(Stored data)
* * *
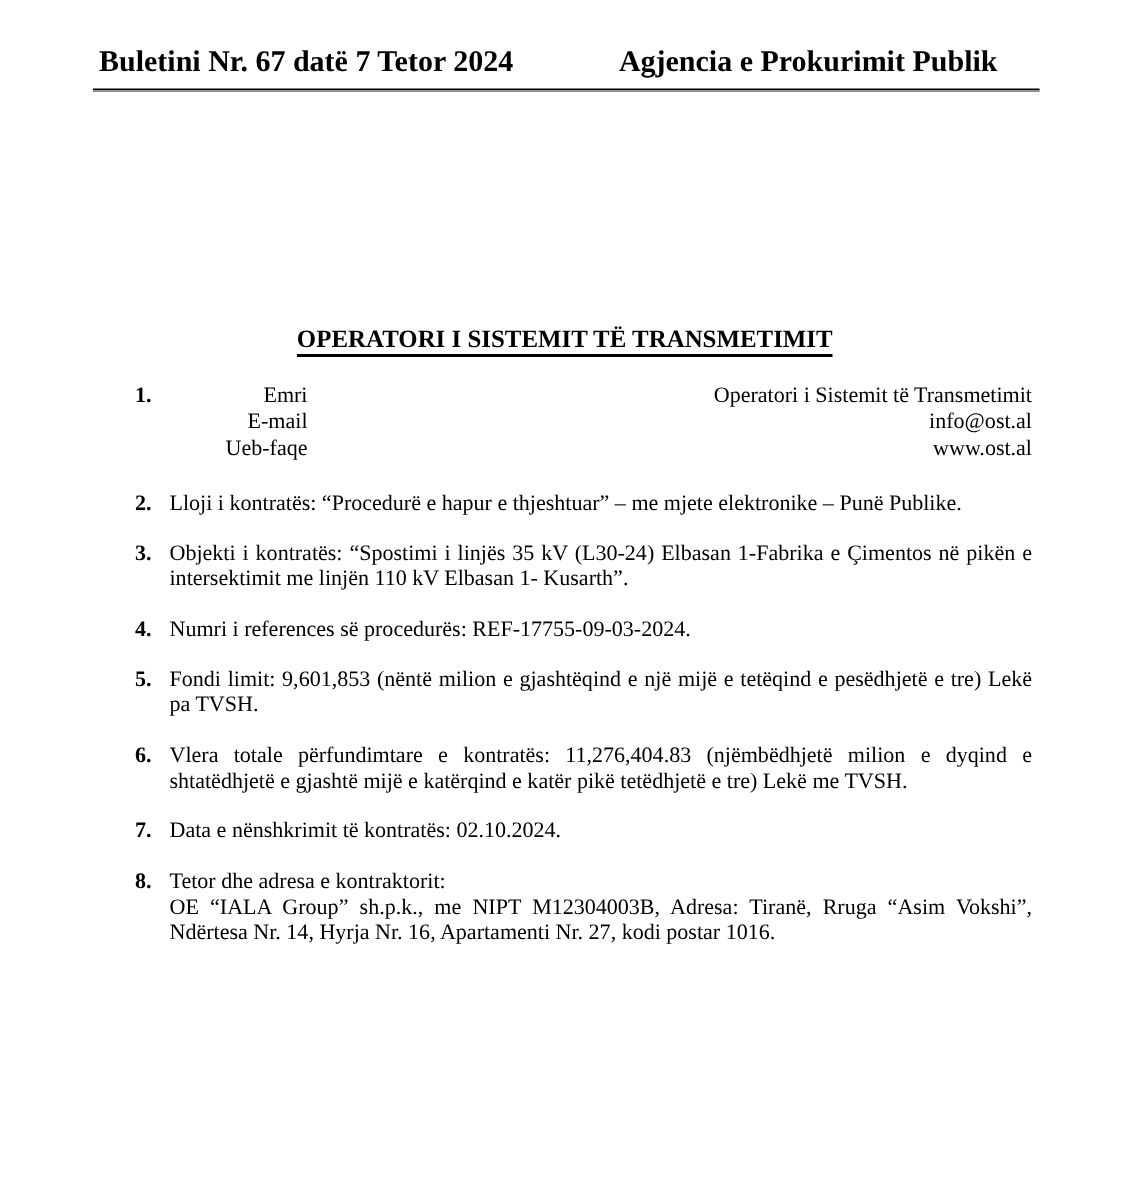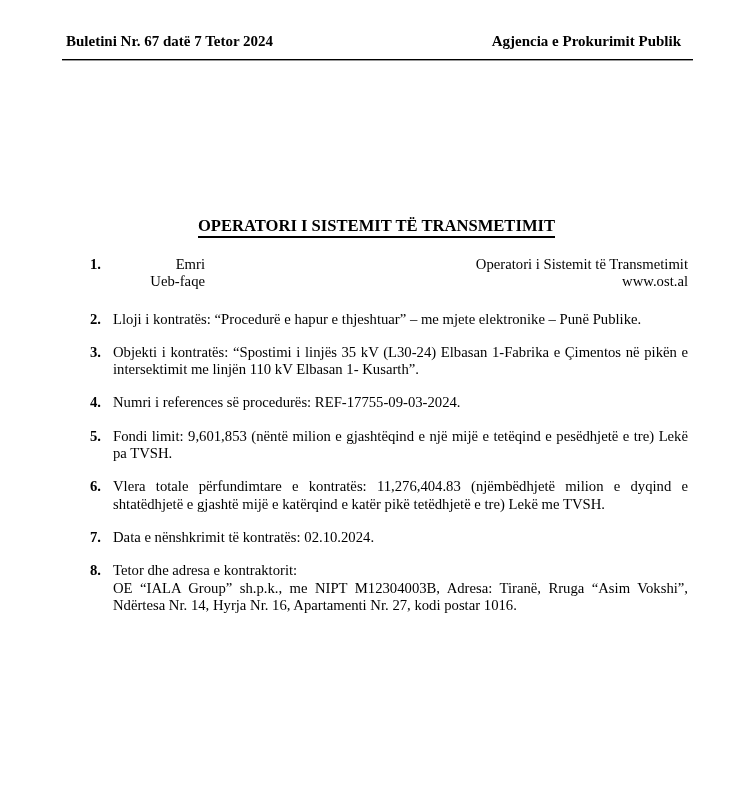--- a/index.html
+++ b/index.html
@@ -16,25 +16,25 @@
     overflow: hidden;
   }
   
   .header-block {
     margin: 33px 60px 0 62px;
   }
   .header-row {
     display: flex;
     justify-content: space-between;
     font-weight: bold;
-    font-size: 15px;
+    font-size: 20px;
     line-height: 17px;
   }
   .header-left { margin-left: 4px; }
-  .header-right { margin-right: 12px; }
+  .header-right { margin-right: 28px; }
   .header-rule {
     margin-top: 9px;
     height: 2px;
     background: #000000;
     border-bottom: 1px solid #9a9a9a;
   }
   
   .doc-title {
     margin-top: 155px;
     text-align: center;
@@ -89,20 +89,24 @@
 
   <ol class="list">
 
     <li class="item item-1">
       <span class="num">1.</span>
       <div class="detail-row">
         <span class="detail-label">Emri</span>
         <span class="detail-value">Operatori i Sistemit të Transmetimit</span>
       </div>
       <div class="detail-row">
+        <span class="detail-label">E-mail</span>
+        <span class="detail-value">info@ost.al</span>
+      </div>
+      <div class="detail-row">
         <span class="detail-label">Ueb-faqe</span>
         <span class="detail-value">www.ost.al</span>
       </div>
     </li>
 
     <li class="item">
       <span class="num">2.</span>
       <div>Lloji i kontratës: “Procedurë e hapur e thjeshtuar” – me mjete elektronike – Punë Publike.</div>
     </li>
* * *
Task directions> Print the line with "margin: 33px 60px 0 62px;" and every line after it in the entries above, exactly as written. Leave out all other lines.

Worked solution>
     margin: 33px 60px 0 62px;
   }
   .header-row {
     display: flex;
     justify-content: space-between;
     font-weight: bold;
-    font-size: 15px;
+    font-size: 20px;
     line-height: 17px;
   }
   .header-left { margin-left: 4px; }
-  .header-right { margin-right: 12px; }
+  .header-right { margin-right: 28px; }
   .header-rule {
     margin-top: 9px;
     height: 2px;
     background: #000000;
     border-bottom: 1px solid #9a9a9a;
   }
   
   .doc-title {
     margin-top: 155px;
     text-align: center;
@@ -89,20 +89,24 @@
 
   <ol class="list">
 
     <li class="item item-1">
       <span class="num">1.</span>
       <div class="detail-row">
         <span class="detail-label">Emri</span>
         <span class="detail-value">Operatori i Sistemit të Transmetimit</span>
       </div>
       <div class="detail-row">
+        <span class="detail-label">E-mail</span>
+        <span class="detail-value">info@ost.al</span>
+      </div>
+      <div class="detail-row">
         <span class="detail-label">Ueb-faqe</span>
         <span class="detail-value">www.ost.al</span>
       </div>
     </li>
 
     <li class="item">
       <span class="num">2.</span>
       <div>Lloji i kontratës: “Procedurë e hapur e thjeshtuar” – me mjete elektronike – Punë Publike.</div>
     </li>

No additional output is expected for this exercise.